- [Work item]: Copy out all lines of the records in which the word "Hijab" appears.

(Before and after images)
== == ==
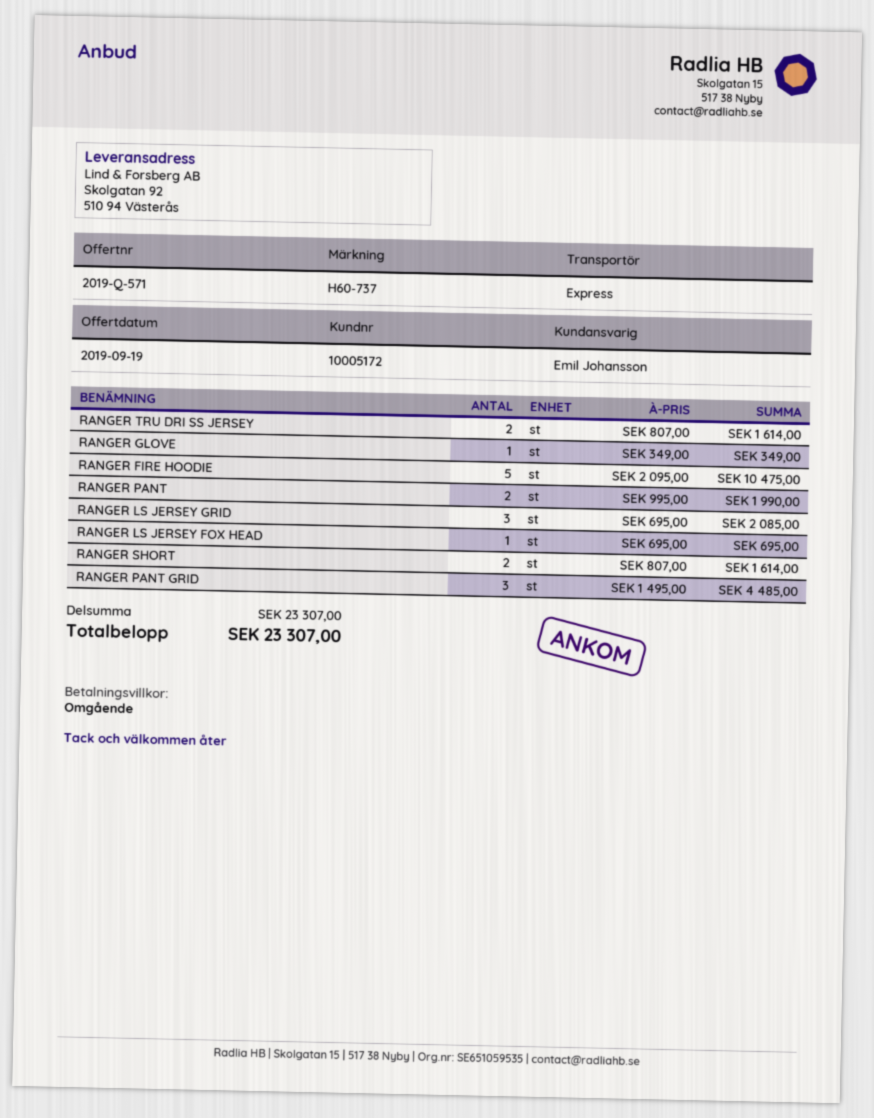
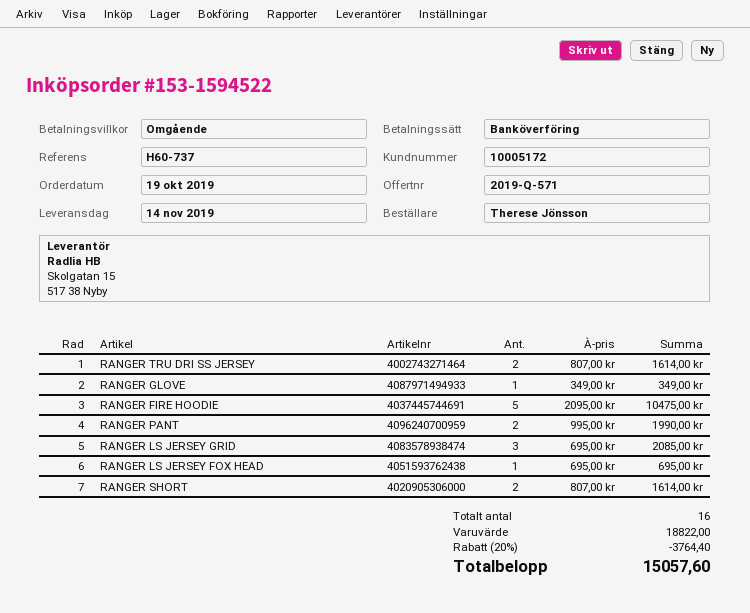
RANGER PANT GRID: 3 x 1495.00 = 4485.00 -> none
subtotal: 23307.00 -> 18822.00
discount: none -> 20% = 3764.40
total: 23307.00 -> 15057.60

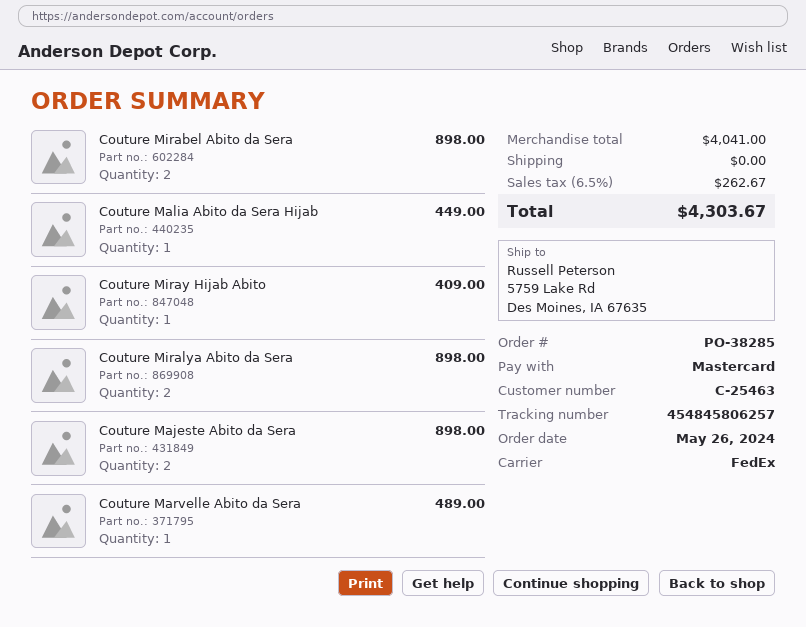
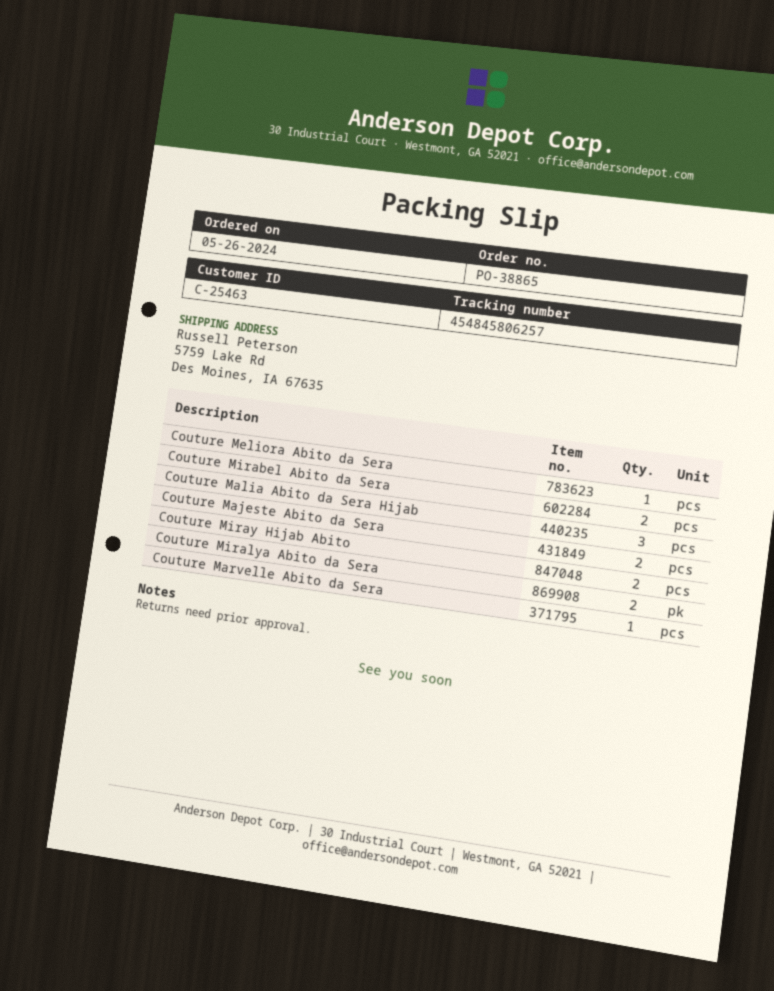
order number: PO-38285 -> PO-38865
Couture Malia Abito da Sera Hijab: 1 -> 3
Couture Miray Hijab Abito: 1 -> 2
Couture Meliora Abito da Sera: none -> 1

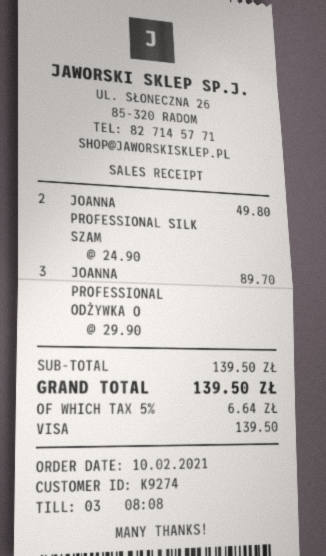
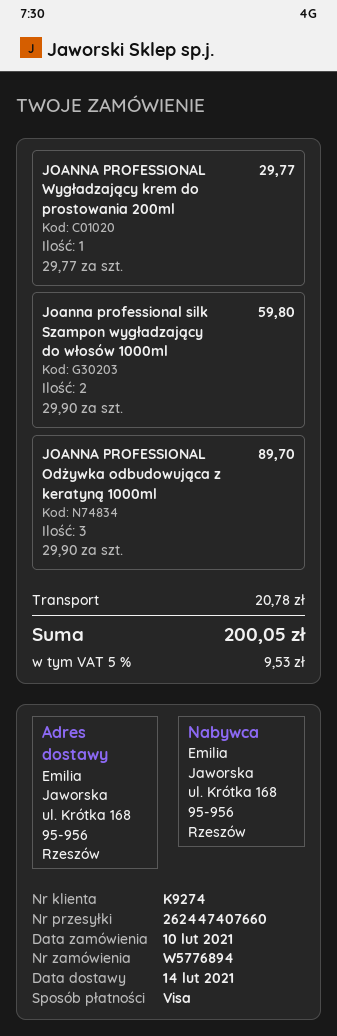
JOANNA PROFESSIONAL SILK SZAM: 2 x 24.90 = 49.80 -> 2 x 29.90 = 59.80
JOANNA PROFESSIONAL Wygładzający krem do prostowania 200ml: none -> 1 x 29.77 = 29.77
shipping: none -> 20.78
tax: 5% = 6.64 -> 5% = 9.53
total: 139.50 -> 200.05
== == ==
- [Exercise answer]:
Couture Malia Abito da Sera Hijab: 1 -> 3
Couture Miray Hijab Abito: 1 -> 2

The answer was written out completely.